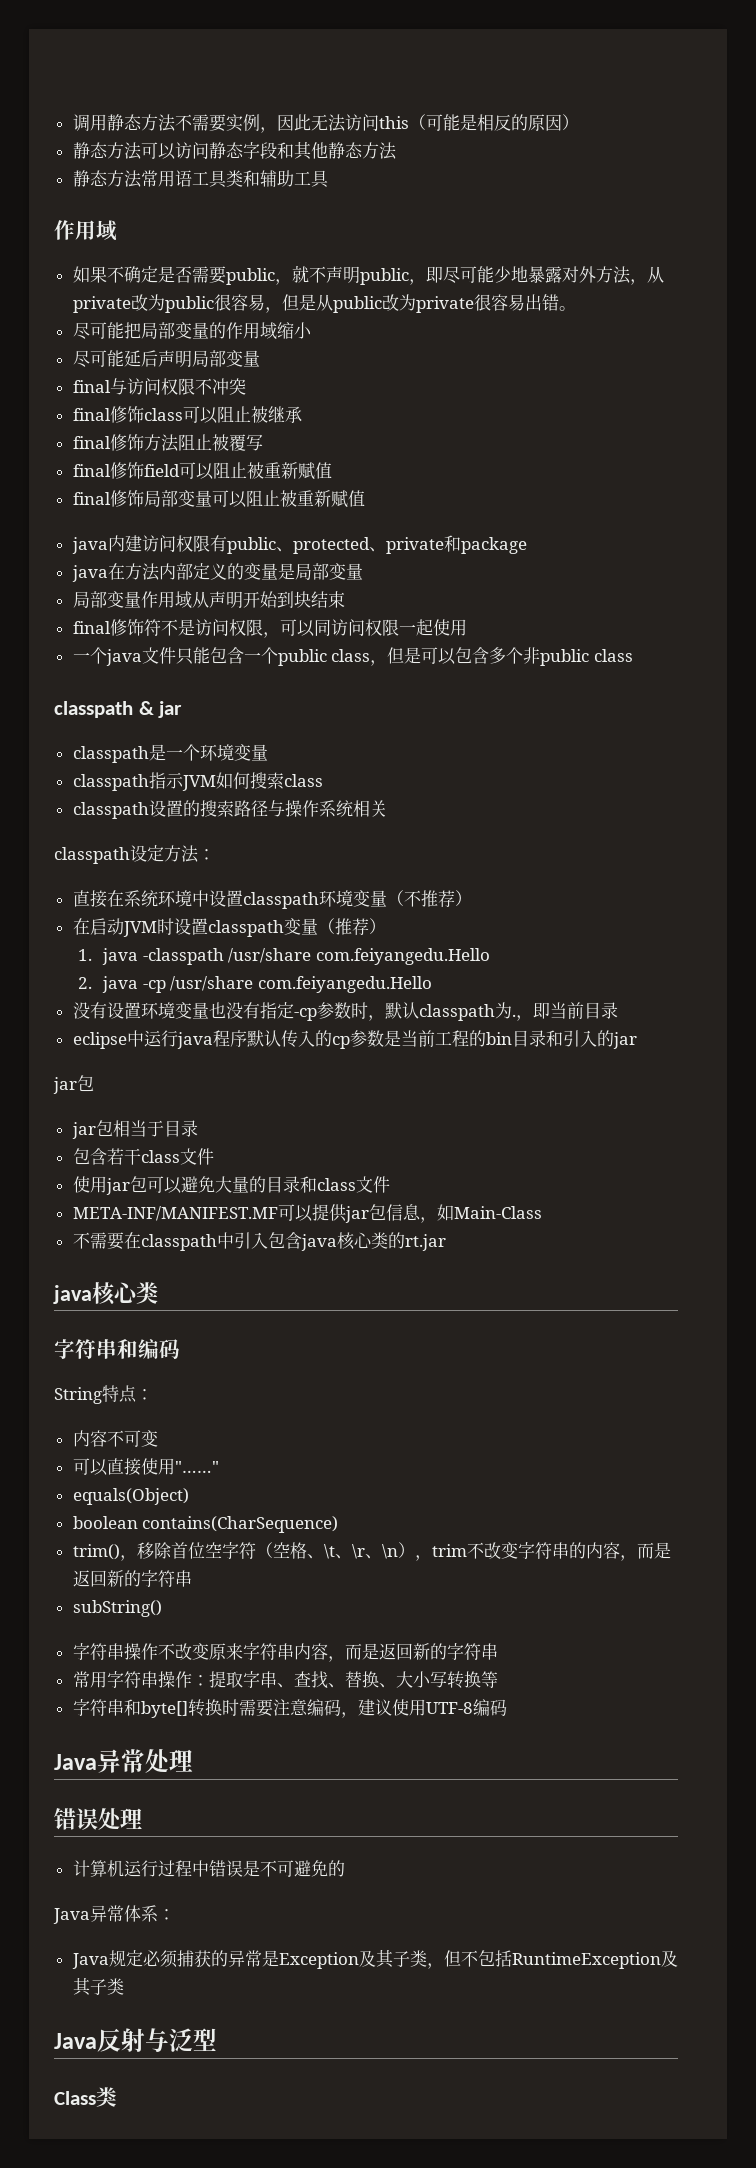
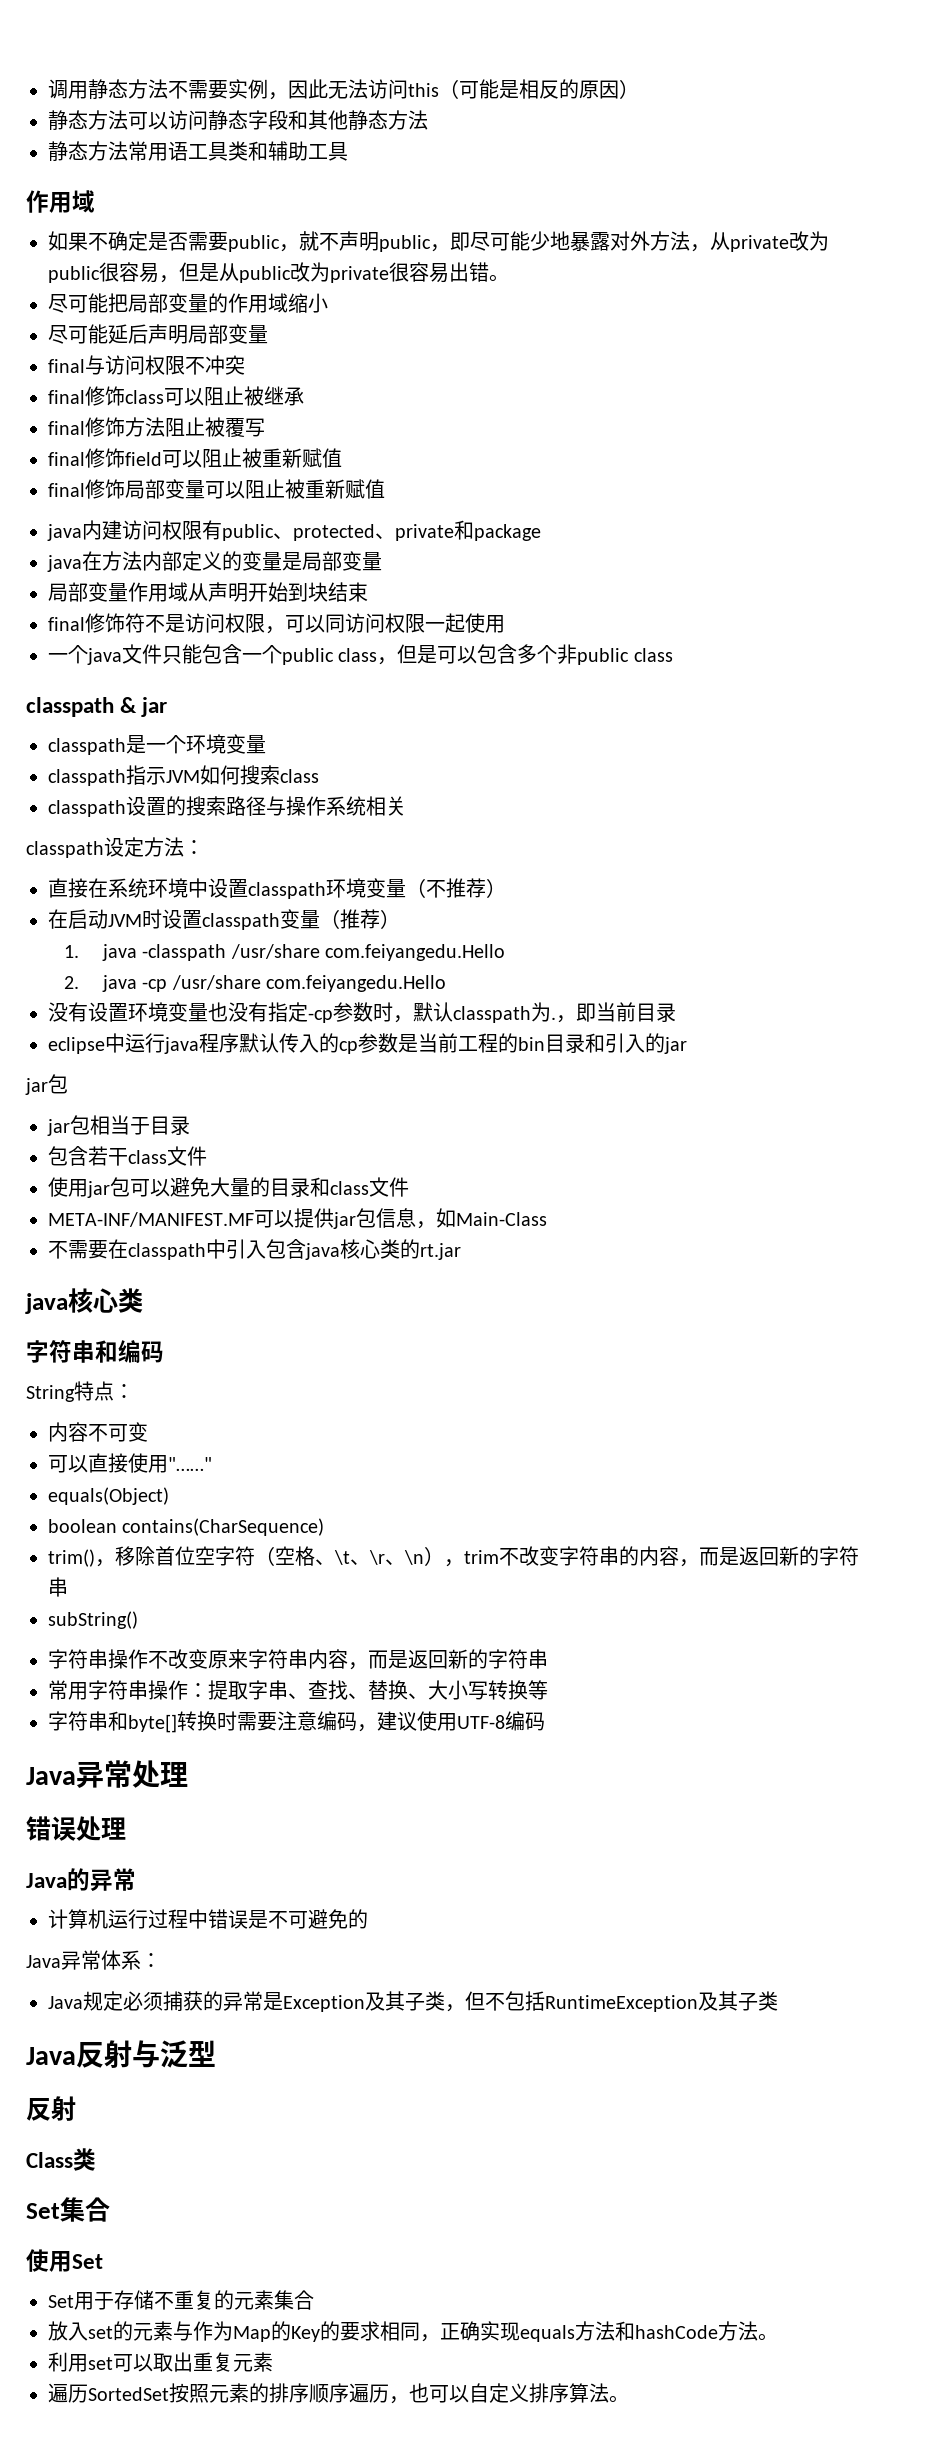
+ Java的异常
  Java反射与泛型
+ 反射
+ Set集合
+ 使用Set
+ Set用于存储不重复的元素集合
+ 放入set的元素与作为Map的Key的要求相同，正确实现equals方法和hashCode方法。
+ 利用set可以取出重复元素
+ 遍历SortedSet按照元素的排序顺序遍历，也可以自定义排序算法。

────────────────────────────────────────

» The problem
Output the listing above exactly, but leave its pictures behind.

» Solution to this task
+ Java的异常
  Java反射与泛型
+ 反射
+ Set集合
+ 使用Set
+ Set用于存储不重复的元素集合
+ 放入set的元素与作为Map的Key的要求相同，正确实现equals方法和hashCode方法。
+ 利用set可以取出重复元素
+ 遍历SortedSet按照元素的排序顺序遍历，也可以自定义排序算法。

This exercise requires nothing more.